Ottant’anni dopo il processo di Norimberga, lo storico Marcello Flores ricorda l’eredità giuridica di un evento spartiacque del Novecento
Ottant’anni fa iniziava il processo di Norimberga. Finirono alla sbarra – alcuni poi condannati a morte, altri che la morte se la diedero ingerendo cianuro, altri assolti – i principali responsabili dei crimini nazisti.
Ma Norimberga fu anche il tentativo di confermare la sconfitta del Male e di ristabilire quel minimo di principi di umanità che la Germania nazista aveva negato. Oltre a storici di professione, l’immagine del Male sul banco degli imputati ha affascinato scrittori e registi, compreso James Vanderbilt, il cui nuovo film Nuremberg sarà presentato al Torino film festival che inizierà domani.
Ma che cosa rende il processo di Norimberga un evento spartiacque nella storia del Novecento? Lo chiediamo a Marcello Flores, storico e studioso dei totalitarismi del Secolo Breve.

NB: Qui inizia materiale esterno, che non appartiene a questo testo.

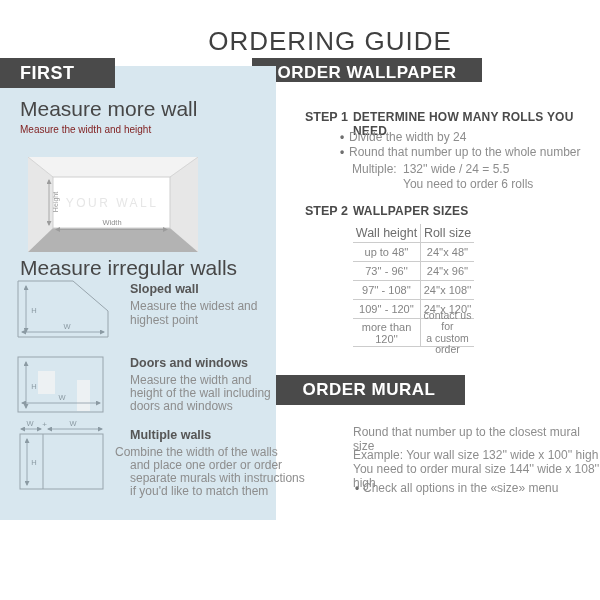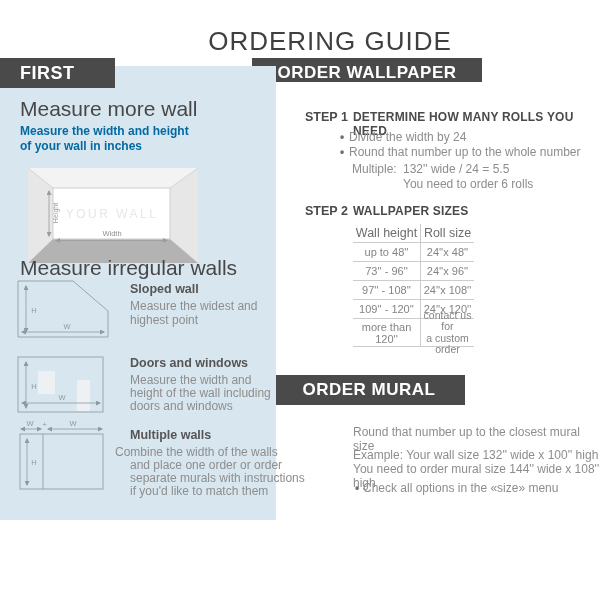--- a/index.html
+++ b/index.html
@@ -13,21 +13,21 @@
   .blue-panel{left:0;top:66px;width:276px;height:454px;background:#d8e7ef;z-index:2;}
   .dark-bar{background:#4a4a4a;color:#ffffff;font-weight:700;letter-spacing:0.5px;}
   .first-bar{left:0;top:58px;width:115px;height:30px;line-height:30px;font-size:18px;
              padding-left:20px;box-sizing:border-box;z-index:3;}
   .wallpaper-bar{left:252px;top:58px;width:230px;height:24px;line-height:30px;font-size:17px;
                  text-align:center;z-index:1;}
   .mural-bar{left:273px;top:375px;width:192px;height:30px;line-height:30px;font-size:17px;
              text-align:center;z-index:1;}
   
   .h-big{font-size:21px;color:#474747;font-weight:400;z-index:4;}
-  .sub-gray{font-size:12px;color:#0369a1;z-index:4;font-weight:bold;}
+  .sub-gray{font-size:10px;color:#7f1d1d;z-index:4;}
   .item-title{font-size:12.5px;font-weight:700;color:#565656;z-index:4;}
   .item-line{font-size:12px;color:#8d8d8d;z-index:4;}
   .diagram{z-index:4;}
   
   .step-label{font-size:12.5px;font-weight:700;color:#4a4a4a;z-index:4;}
   .step-title{font-size:12px;font-weight:700;color:#4a4a4a;letter-spacing:0.2px;z-index:4;}
   .gray-line{font-size:12px;color:#8d8d8d;z-index:4;}
   .bullet-dot{font-size:12px;color:#6f6f6f;font-weight:700;z-index:4;}
   
   .sizes-table{left:353px;top:224px;width:121px;z-index:4;}
@@ -56,23 +56,22 @@
   <div class="abs blue-panel"></div>
   <div class="abs dark-bar first-bar">
     <span>FIRST</span>
   </div>
   <div class="abs dark-bar mural-bar">
     <span>ORDER MURAL</span>
   </div>
 
   <div class="abs h-big" style="left:20px;top:97px;">Measure more wall</div>
   <div class="abs sub-gray" style="left:20px;top:124px;">Measure the width and height</div>
-  <div class="abs sub-gray" style="left:20px;top:139px;">of your wall in inches</div>
-
-  <div class="abs diagram" style="left:20px;top:168px;padding-left:8px;">
+
+  <div class="abs diagram" style="left:20px;top:157px;padding-left:8px;">
     <svg width="170" height="95" viewBox="0 0 170 95">
       <defs>
         <marker id="ar" markerWidth="5" markerHeight="5" refX="4" refY="2.5" orient="auto-start-reverse" markerUnits="userSpaceOnUse">
           <path d="M0,0 L5,2.5 L0,5 Z" fill="#9b9b9b"></path>
         </marker>
       </defs>
       <rect x="0" y="0" width="170" height="95" fill="#f3f3f3"></rect>
       <polygon points="0,0 25,20 25,71 0,95" fill="#e7e7e7"></polygon>
       <polygon points="170,0 142,20 142,71 170,95" fill="#e7e7e7"></polygon>
       <polygon points="0,95 25,71 142,71 170,95" fill="#b3b3b3"></polygon>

«Quel processo rappresenta una pietra miliare nel rinnovamento del diritto internazionale che avviene alla fine della seconda guerra mondiale. Ha poi degli aspetti che erano controversi all’epoca e che lo sono ancora oggi»
Ad esempio?
«Pensi alla retroattività di certi crimini che non esistevano nella legislazione di nessun Paese, come i crimini contro l’umanità, forse il punto più innovativo del processo di Norimberga. Ma come ricordò uno degli accusatori del processo, si trattava di crimini che fin dal tempo di Caino erano presenti nei codici penali».

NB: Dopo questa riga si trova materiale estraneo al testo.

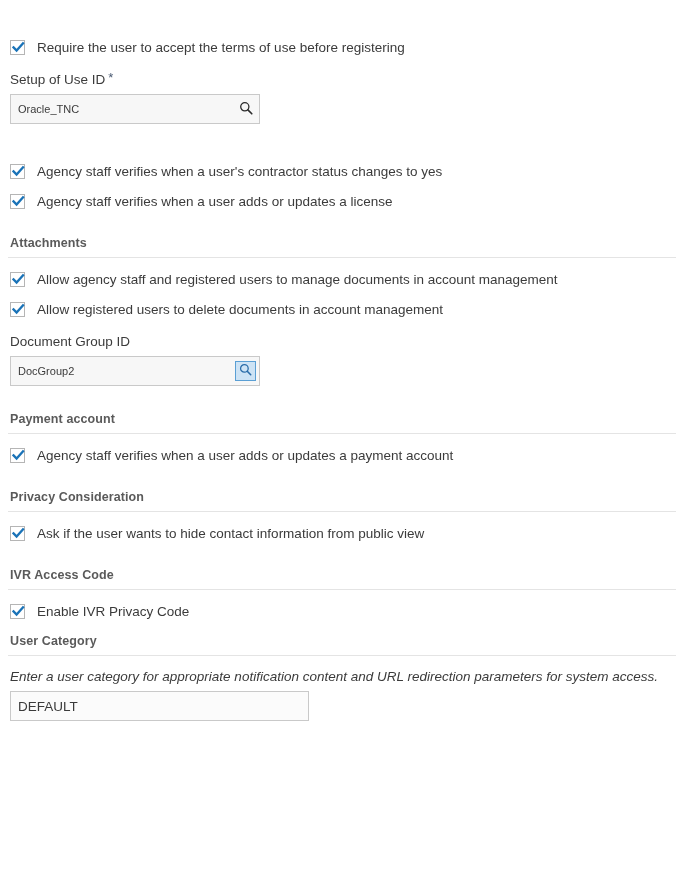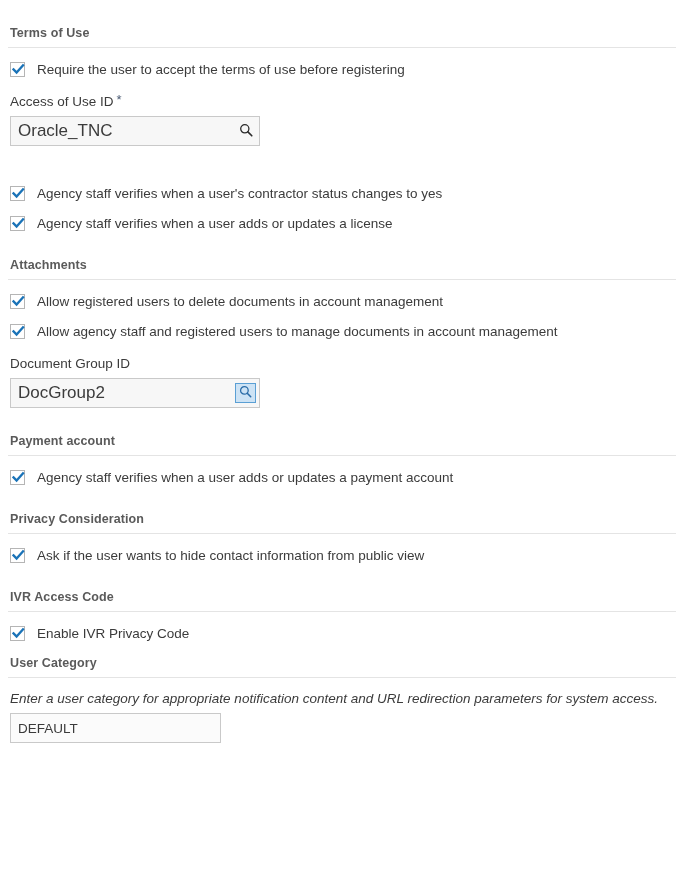--- a/index.html
+++ b/index.html
@@ -94,27 +94,27 @@
     width: 250px;
     margin-top: 6px;
   }
   .text-input {
     width: 250px;
     height: 30px;
     box-sizing: border-box;
     border: 1px solid #c9c9c9;
     background: #f7f7f7;
     font-family: "Liberation Sans", sans-serif;
-    font-size: 17px;
+    font-size: 11px;
     color: #3b3b3b;
     padding: 0 32px 0 7px;
     outline: none;
   }
   .input-plain {
-    width: 211px;
+    width: 299px;
     height: 30px;
     box-sizing: border-box;
     border: 1px solid #c9c9c9;
     background: #fbfbfb;
     font-family: "Liberation Sans", sans-serif;
     font-size: 13.5px;
     color: #3b3b3b;
     padding: 0 7px;
     outline: none;
   }
@@ -149,33 +149,32 @@
     padding: 6px 0 0 2px;
   }
 </style>
 </head>
 <body>
 
 <div class="page">
 
 
   <div class="section">
-    <div class="section-header">Terms of Use</div>
 
     <div class="check-row">
       <span class="checkbox">
         <svg width="13" height="13" viewBox="0 0 13 13">
             <path d="M1.5 6.3 L4.6 9.6 L11 2.4" stroke="#1a73b8" stroke-width="2.3" fill="none" stroke-linecap="square"></path>
           </svg>
       </span>
       <span class="check-label">Require the user to accept the terms of use before registering</span>
     </div>
 
     <div class="field">
-      <span class="field-label"><span>Access of Use ID</span><span class="req-star">*</span></span>
+      <span class="field-label"><span>Setup of Use ID</span><span class="req-star">*</span></span>
       <div class="input-wrap">
         <input class="text-input" type="text" value="Oracle_TNC" style="">
         <button class="srch-btn">
           <span>
             <svg width="14" height="14" viewBox="0 0 14 14">
                 <circle cx="5.8" cy="5.8" r="4.1" stroke="#2b2b2b" stroke-width="1.3" fill="none"></circle>
                 <line x1="8.9" y1="8.9" x2="12.8" y2="12.8" stroke="#2b2b2b" stroke-width="1.6" stroke-linecap="round"></line>
               </svg>
           </span>
         </button>
@@ -206,30 +205,30 @@
 
   <div class="section">
     <div class="section-header">Attachments</div>
 
     <div class="check-row">
       <span class="checkbox">
         <svg width="13" height="13" viewBox="0 0 13 13">
             <path d="M1.5 6.3 L4.6 9.6 L11 2.4" stroke="#1a73b8" stroke-width="2.3" fill="none" stroke-linecap="square"></path>
           </svg>
       </span>
+      <span class="check-label">Allow agency staff and registered users to manage documents in account management</span>
+    </div>
+
+    <div class="check-row">
+      <span class="checkbox">
+        <svg width="13" height="13" viewBox="0 0 13 13">
+            <path d="M1.5 6.3 L4.6 9.6 L11 2.4" stroke="#1a73b8" stroke-width="2.3" fill="none" stroke-linecap="square"></path>
+          </svg>
+      </span>
       <span class="check-label">Allow registered users to delete documents in account management</span>
-    </div>
-
-    <div class="check-row">
-      <span class="checkbox">
-        <svg width="13" height="13" viewBox="0 0 13 13">
-            <path d="M1.5 6.3 L4.6 9.6 L11 2.4" stroke="#1a73b8" stroke-width="2.3" fill="none" stroke-linecap="square"></path>
-          </svg>
-      </span>
-      <span class="check-label">Allow agency staff and registered users to manage documents in account management</span>
     </div>
 
     <div class="field">
       <span class="field-label"><span>Document Group ID</span><span class="req-star"></span></span>
       <div class="input-wrap">
         <input class="text-input" type="text" value="DocGroup2" style="">
         <button class="srch-btn active">
           <span>
             <svg width="13" height="13" viewBox="0 0 14 14">
                 <circle cx="5.8" cy="5.8" r="4.1" stroke="#2a6ca8" stroke-width="1.4" fill="none"></circle>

Il dato storico è che quello fu il processo dei vincitori contro i vinti. Questo cosa implicava?
«Implicava anzitutto che le accuse rispetto a certi crimini non potessero tener conto di crimini analoghi compiuti dai vincitori».
Anche in questo caso le chiedo un esempio.

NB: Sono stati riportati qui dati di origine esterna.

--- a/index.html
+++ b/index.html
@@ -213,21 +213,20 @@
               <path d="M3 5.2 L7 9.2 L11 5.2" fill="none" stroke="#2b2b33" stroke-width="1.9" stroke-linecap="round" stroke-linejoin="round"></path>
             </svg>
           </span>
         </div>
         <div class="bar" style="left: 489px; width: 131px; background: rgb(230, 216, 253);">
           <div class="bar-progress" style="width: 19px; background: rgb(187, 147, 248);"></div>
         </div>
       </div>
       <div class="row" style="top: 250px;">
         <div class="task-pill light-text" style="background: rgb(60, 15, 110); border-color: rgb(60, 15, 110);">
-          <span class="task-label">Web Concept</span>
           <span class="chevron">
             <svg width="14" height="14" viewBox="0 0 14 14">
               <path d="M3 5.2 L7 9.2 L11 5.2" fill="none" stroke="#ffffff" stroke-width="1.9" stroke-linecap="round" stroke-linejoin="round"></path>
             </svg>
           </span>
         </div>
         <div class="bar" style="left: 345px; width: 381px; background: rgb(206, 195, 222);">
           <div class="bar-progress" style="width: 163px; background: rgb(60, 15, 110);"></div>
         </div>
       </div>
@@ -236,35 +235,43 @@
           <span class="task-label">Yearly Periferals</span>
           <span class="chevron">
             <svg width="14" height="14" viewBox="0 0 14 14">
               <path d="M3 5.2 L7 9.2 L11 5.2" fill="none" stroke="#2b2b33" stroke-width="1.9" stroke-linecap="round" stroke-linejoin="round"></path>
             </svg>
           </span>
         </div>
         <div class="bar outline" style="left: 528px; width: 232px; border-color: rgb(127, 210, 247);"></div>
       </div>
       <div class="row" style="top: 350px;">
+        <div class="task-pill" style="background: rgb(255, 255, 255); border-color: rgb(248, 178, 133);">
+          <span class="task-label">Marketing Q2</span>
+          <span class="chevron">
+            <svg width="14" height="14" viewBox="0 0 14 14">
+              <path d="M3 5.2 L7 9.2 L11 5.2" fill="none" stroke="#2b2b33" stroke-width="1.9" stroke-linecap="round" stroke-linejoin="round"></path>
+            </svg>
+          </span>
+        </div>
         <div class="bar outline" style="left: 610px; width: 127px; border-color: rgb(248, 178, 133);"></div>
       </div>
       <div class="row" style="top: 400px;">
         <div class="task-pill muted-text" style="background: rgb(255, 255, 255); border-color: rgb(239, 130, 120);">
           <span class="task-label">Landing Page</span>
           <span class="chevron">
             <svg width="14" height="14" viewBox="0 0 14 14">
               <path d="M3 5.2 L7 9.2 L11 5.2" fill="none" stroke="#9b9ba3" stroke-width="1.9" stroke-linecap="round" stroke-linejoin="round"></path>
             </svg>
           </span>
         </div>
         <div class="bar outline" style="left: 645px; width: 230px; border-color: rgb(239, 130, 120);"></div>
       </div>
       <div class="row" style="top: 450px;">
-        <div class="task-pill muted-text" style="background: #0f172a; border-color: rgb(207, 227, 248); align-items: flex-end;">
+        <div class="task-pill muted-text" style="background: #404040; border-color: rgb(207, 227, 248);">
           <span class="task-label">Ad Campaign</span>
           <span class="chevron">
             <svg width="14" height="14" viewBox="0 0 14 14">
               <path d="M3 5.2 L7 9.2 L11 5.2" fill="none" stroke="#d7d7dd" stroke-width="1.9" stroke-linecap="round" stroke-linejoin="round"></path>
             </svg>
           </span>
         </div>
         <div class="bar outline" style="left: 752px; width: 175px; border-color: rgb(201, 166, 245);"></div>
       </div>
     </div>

«Il motivo per cui l’ammiraglio Dönitz venne assolto dall’accusa di avere infranto le leggi di guerra sottomarina è che le stesse leggi erano state infrante dagli Alleati. Poi c’è un caso ancor più emblematico: l’Unione Sovietica tentò di far rientrare nei crimini nazisti anche l’eccidio di Katyn, dove furono invece i russi a uccidere migliaia di ufficiali polacchi. Gli inglesi capirono che questo avrebbe minato tutto l’impianto accusatorio».
Qual è il principale elemento di novità di quel processo?

«Da quel momento in poi, le decisioni prese a Norimberga divennero regole fondamentali del diritto internazionale valevoli per tutti. Si avanzò quindi l’ipotesi di creare un tribunale permanente, che è stato messo in cantiere solo alla fine del secolo con lo Statuto di Roma e, successivamente, con la creazione della Corte Penale Internazionale»
A Norimberga si parlò anche di genocidio?
«Se ne parlò, ma non venne usato come capo d’accusa perché solo nel dicembre del ’48 il genocidio fu oggetto di una convenzione delle Nazioni Unite. Ma se mettiamo insieme quella convenzione, il processo di Norimberga, la dichiarazione universale dei diritti dell’uomo, e le quattro convenzioni di Ginevra del ’49, vediamo che si costituisce in quegli anni un nuovo blocco di diritto internazionale che si basava su una novità rivoluzionaria: gli Stati non sono liberi di comportarsi al loro interno come vogliono. I giuristi del Reich sostenevano di non poter rimproverare nulla a Hitler perché era suo diritto fare quello che faceva in Germania. Dopo Norimberga questo non fu più possibile. Era una nuova visione universalistica del diritto, resa possibile dal fatto che gli Stati delle Nazioni Unite cedevano parte della propria sovranità».
Il diritto internazionale oggi è messo sempre più in discussione. Si tratta di una degenerazione fisiologica?
«Non direi fisiologica. Direi che è una degenerazione attuale, di questa fase storica. Il diritto internazionale nasce con l’idea che i singoli Stati delle Nazioni Unite dovessero continuare a legittimare gli organismi internazionali. In questi ultimi anni assistiamo invece, soprattutto da parte dei grandi Stati, alla delegittimazione di quelle istituzioni di cui loro stessi erano stati i fautori».
A Norimberga non venivano processati solo i gerarchi responsabili del genocidio nazista, ma il male nazista in sé.
«Norimberga è all’inizio di una giustizia di tipo universalistico, ma fu anche giustizia dei vincitori contro i vinti e per questo tante critiche sono state mosse a quel tribunale nei decenni. Quell’evento mantiene però un enorme valore di rottura morale, politica e giuridica».